Discovery - It is a best practice to involve your paralegal as soon as possible in discovery.  It is a fast-paced piece of litigation that allows an experienced paralegal to support you by drafting discovery requests or responses; identifying, collecting, and preserving ESI; reviewing and producing documents; drafting privilege logs; setting up a review platform with a preferred vendor; organizing a document review team; identifying key documents for depositions; drafting mediation and arbitration statements; obtaining medical, employment, L&I, or public records for summarizing historical information; conducting witness interviews and background investigations as well as preserving social media. If you do not involve your paralegal in understanding the key issues of the case and the litigation strategy, it will hinder their ability to identify key documents and engage in discovery effectively. Copying your paralegal on status updates to the client(s) and carriers is essential for that reason.

In summary, a qualified and experienced paralegal should be involved in your case from beginning to end. Experienced paralegals know how to keep a case moving forward, but communicating with your paralegal is key to making that work. Your paralegal should be apprised of the litigation strategy and key issues involved in the case so that they are better able to support you and your clients. Your paralegal should be deadline-driven and focused on projects/tasks that meet key case deadlines. Additionally, you should be utilizing your paralegal in all aspects of discovery.

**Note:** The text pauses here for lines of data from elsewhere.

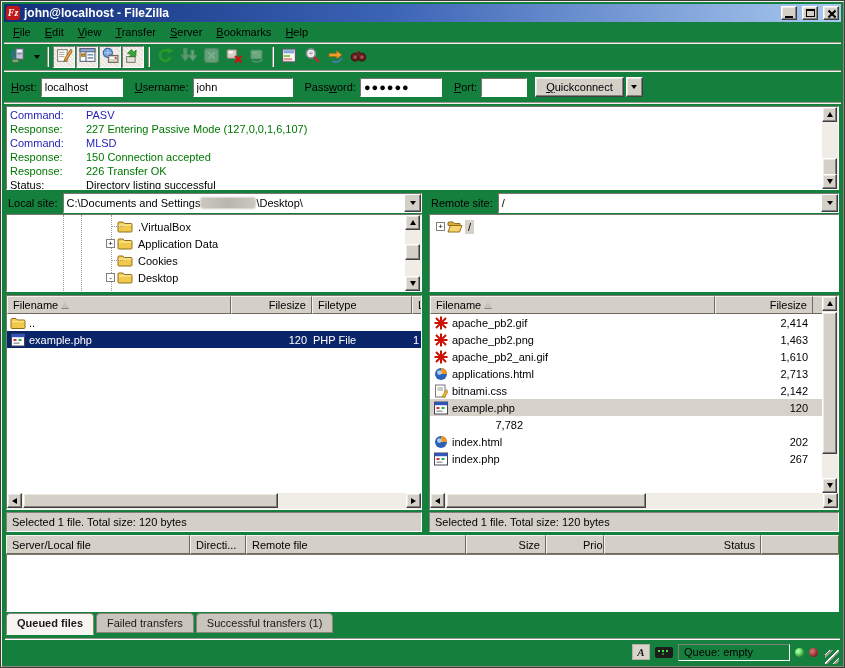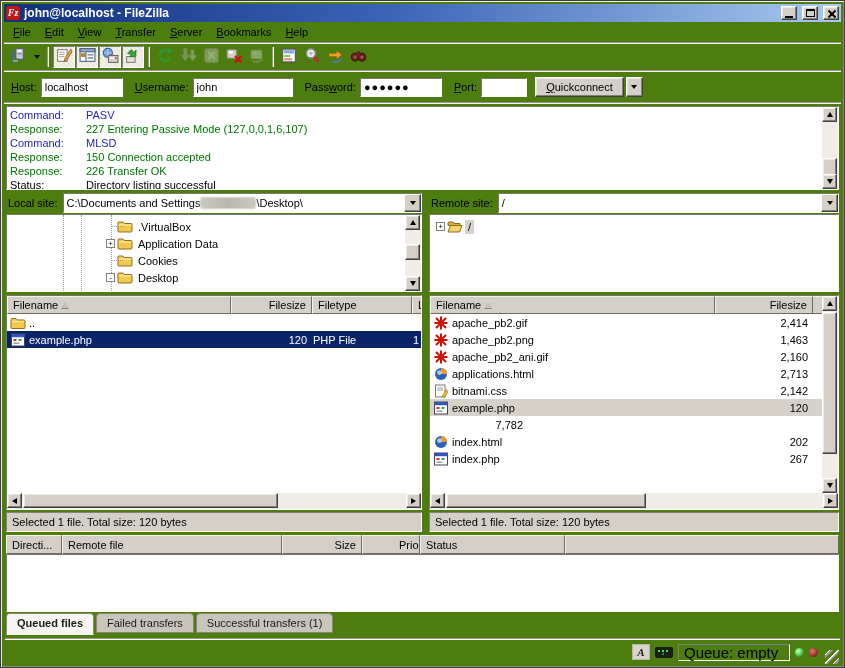--- a/index.html
+++ b/index.html
@@ -5,7 +5,7 @@
   * { box-sizing: border-box; margin: 0; padding: 0; }
   html,body { background:#6b6b6b; }
   body { font-family:"Liberation Sans","DejaVu Sans",sans-serif; }
-  .window{ width:845px; height:668px; background:#4d7c0f; border:1px solid #3f3d38;
+  .window{ width:845px; height:668px; background:#15803d; border:1px solid #3f3d38;
            box-shadow: inset 1px 1px 0 #f0eee9, inset -1px -1px 0 #8a877e;
            padding:3px; display:flex; flex-direction:column; overflow:hidden; }
 

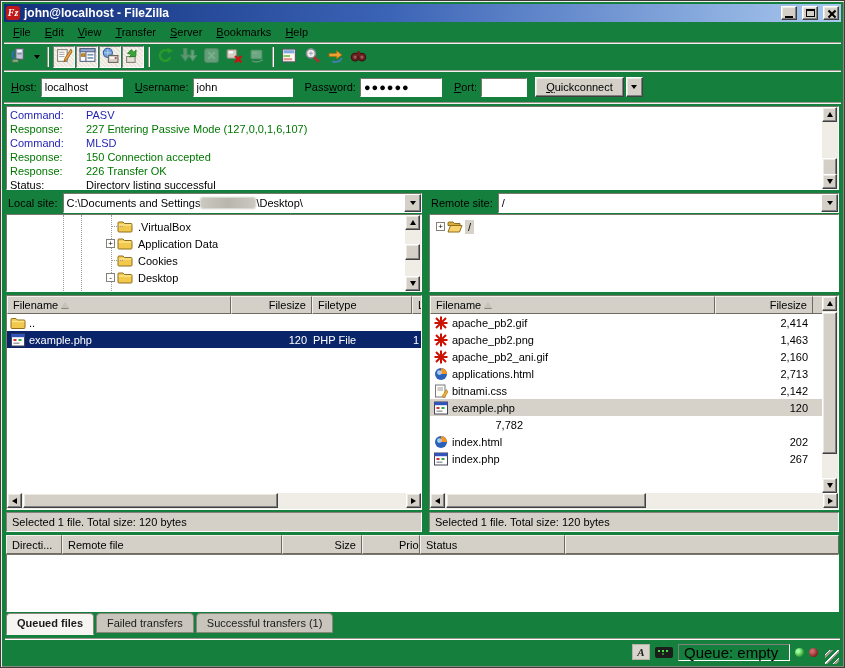--- a/index.html
+++ b/index.html
@@ -542,7 +542,7 @@
                 <span>apache_pb2_ani.gif</span>
               </div>
               <div class="fcell r" style="width: 98px;">
-                <span>2,160</span>
+                <span>1,610</span>
               </div>
             </div>
             <div class="frow">

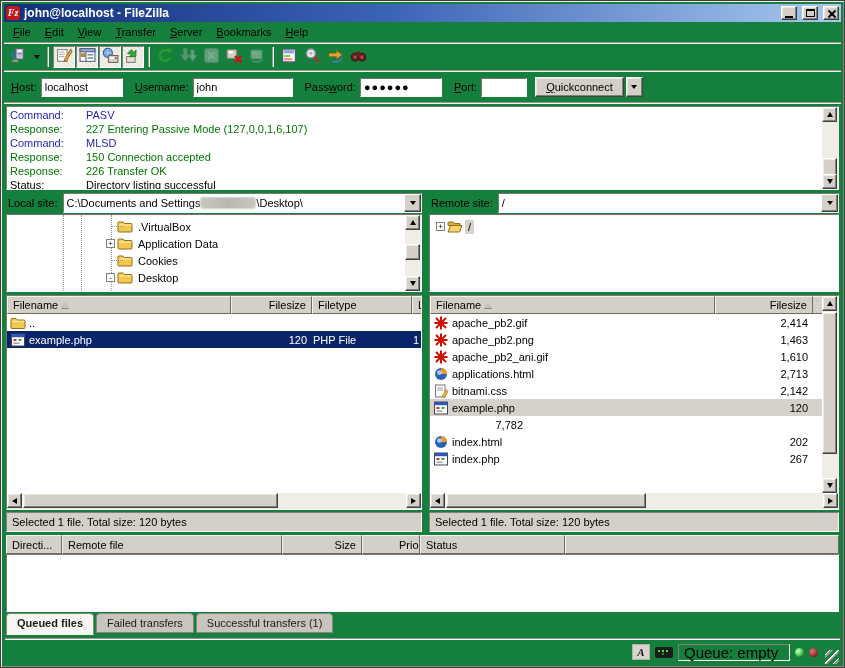--- a/index.html
+++ b/index.html
@@ -648,6 +648,9 @@
 
   <div class="queuepanel">
     <div class="qhdr" id="qhdr">
+        <div class="hcell" style="width: 184px;">
+          <span>Server/Local file</span>
+        </div>
         <div class="hcell" style="width: 56px;">
           <span>Directi...</span>
         </div>

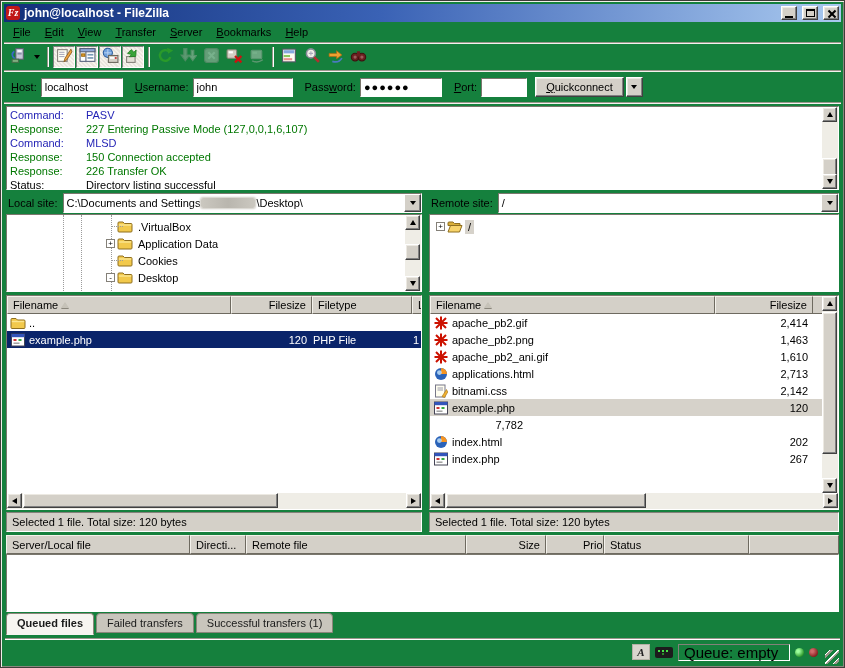--- a/index.html
+++ b/index.html
@@ -663,7 +663,7 @@
         <div class="hcell" style="width: 58px; padding-left: 36px;">
           <span>Priority</span>
         </div>
-        <div class="hcell" style="width: 145px;">
+        <div class="hcell" style="width: 157px; justify-content: flex-end;">
           <span>Status</span>
         </div>
         <div class="hcell fill"></div>

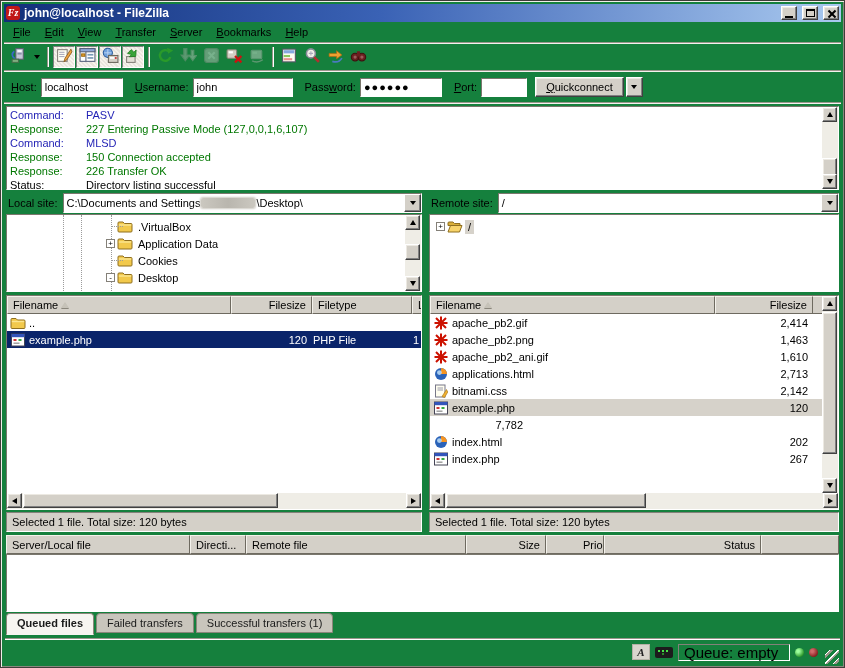--- a/index.html
+++ b/index.html
@@ -132,7 +132,7 @@
   .ic-speed::before{ content:""; position:absolute; left:3px; top:3px; width:2px; height:2px; background:#46e346;
              box-shadow:4px 0 0 #46e346, 8px 0 0 #46e346, 4px 3px 0 #2a8a2a; }
   .qstatus{ width:112px; height:17px; border:1px solid; border-color:#84817a #fff #fff #84817a;
-            font-size:15px; display:flex; align-items:center; padding:0 5px; }
+            font-size:11px; display:flex; align-items:center; padding:0 5px; }
   .led{ width:9px; height:9px; border-radius:50%; }
   .led.green{ background:radial-gradient(circle at 35% 35%, #9dff9d 0 15%, #2f9a2f 70%, #145214); }
   .led.red{ background:radial-gradient(circle at 35% 35%, #d06a6a 0 15%, #8a2020 70%, #4a0f0f); }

Shawn Siers is co-owner of Elite Paralegal Services, which offers litigation, discovery, and trial support services. Prior to starting Elite Paralegal Services in July 2021, Shawn worked as a Sr. Litigation Paralegal and Paralegal Manager at a top Seattle defense firm.

In her spare time, she designs jewelry for a local art gallery. She and her husband spend time kayaking Puget Sound, hiking and mountain bike riding in the Cascade Mountains.

Rachel Anyan is a licensed Washington attorney. After working for litigation defense firms for over seven years, she started her own firm in 2023 focused on offering litigation support services to other firms. She partners with Elite Paralegal Services on ghostwriting, discovery, and trial support projects. 

Rachel is a Pacific Northwest native. She enjoys gardening, cooking, and spending time outside with her family.
 
[1] NALA, The Paralegal Association, Model Standards and Guidelines for Utilization of Paralegals, March 2022; RPC 5.3.